Despite significant medical advances, TB is still a major factor of mortality from infectious disease [4]. Every year 8 million new TB cases are added to TB patient population and 95% of these patients from undeveloped countries [9]. Because of its different clinical manifestations, genital TB is still a major problem and difficult to diagnose for gynecologists. Genital TB can be latent for years after initial seeding and infection usually occurs by reactivation of organisms from systemic distribution of TB bacillus.

Diagnostic tools vary from physical examination to isolation of TB bacillus. Although physical examination is very importance for diagnosis of genital TB, it may reveal nothing [3]. Chest x-ray is the another tool to search primary or secondary TB focus but normal chest x-ray doesn’t exclude the TB as about 75% of patients have normal chest x-ray [5].

Raut et al. found the Mantoux test showed a sensitivity of 55% with a specifity of 80% in female genital TB [10]. Endometrial curettage and demonstration of TB bacillus is also important diagnostic procedure for genital TB. Tasova et al. reported the isolation of bacillus is the certain diagnostic criteria for genital TB [11] . Acid resistance staining, granulomatous infectious findings in histological specimens, positive Mantoux test, clinical findings and symptoms associated with TB and response to anti-TB treatment are described as minor diagnostic criteria [11].

In the present case report, there were minor criteria including TB related clinical findings and symptoms (fever, weight loss, fatigue), granulomatous inflammation in histopathologic examination of endometrial specimen and response to anti TB treatment.

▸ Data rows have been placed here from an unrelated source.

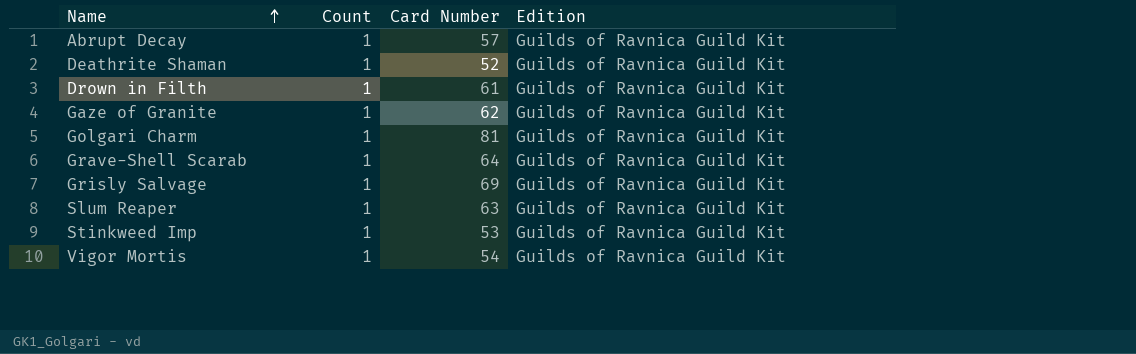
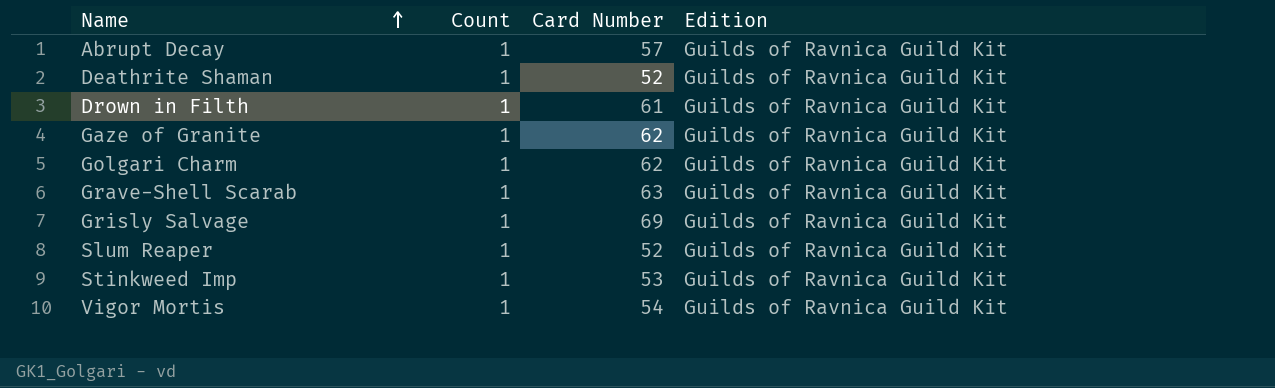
Golgari Charm | Card Number: 81 -> 62
Grave-Shell Scarab | Card Number: 64 -> 63
Slum Reaper | Card Number: 63 -> 52

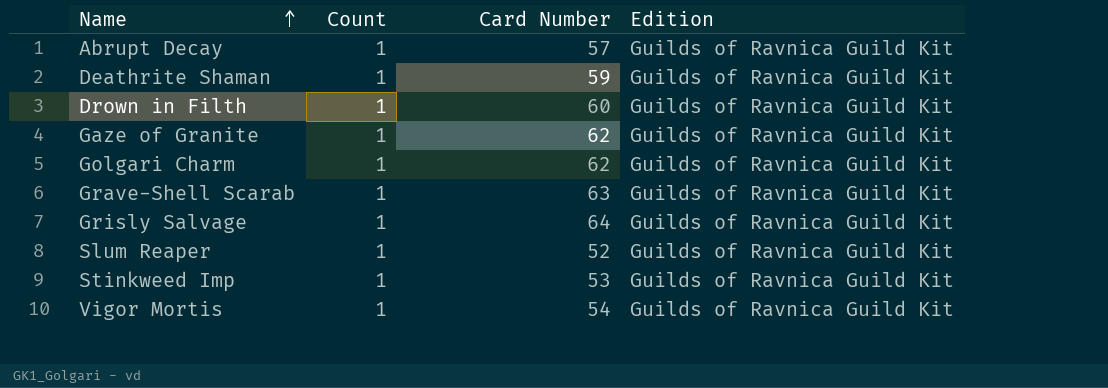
Deathrite Shaman | Card Number: 52 -> 59
Drown in Filth | Card Number: 61 -> 60
Grisly Salvage | Card Number: 69 -> 64

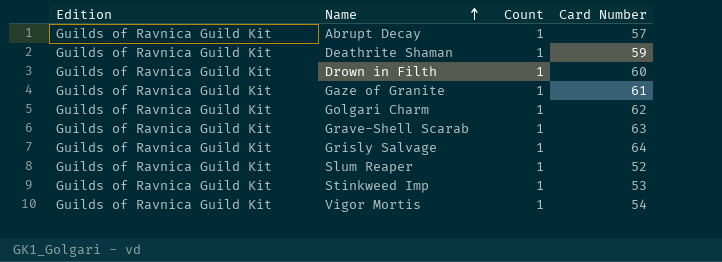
column Edition | position: 4 -> 1
Gaze of Granite | Card Number: 62 -> 61

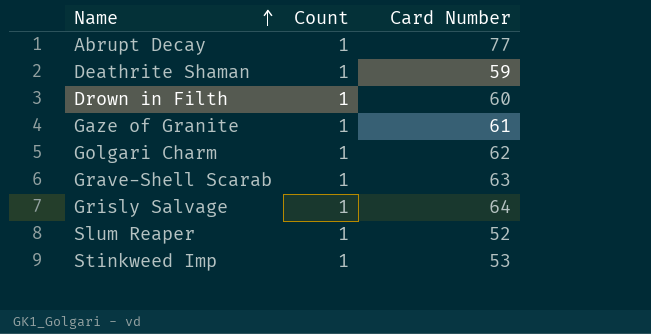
column Edition | position: 1 -> none
row Vigor Mortis: Guilds of Ravnica Guild Kit | 1 | 54 -> none
Abrupt Decay | Card Number: 57 -> 77

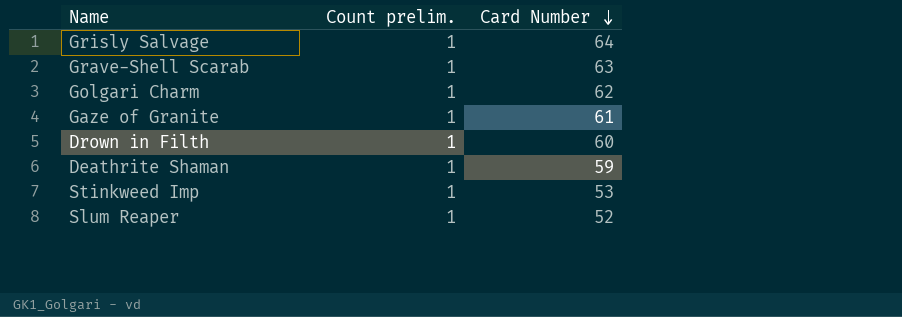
row order: Name ascending -> Card Number descending
column name: Count -> Count prelim.
row Abrupt Decay: 1 | 77 -> none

There are limited data for optimal medical therapy duration of genital TB. But the guidelines recommend at least 6 months anti TB therapy with multidrug combination [12]. In the cases resistant to anti-TB treatment, total abdominal hysterectomy and bilateral salpingo-oophorectomy is the surgical choice. It is important to give anti- TB treatment for at least 6 weeks before surgery because of the reduction of perioperative complications [13].

In conclusion, especially in undeveloped and developing countries, young patients with infertility, family history of TB and abnormal uterine bleeding resistant to progestin treatment, genital TB should be kept in mind.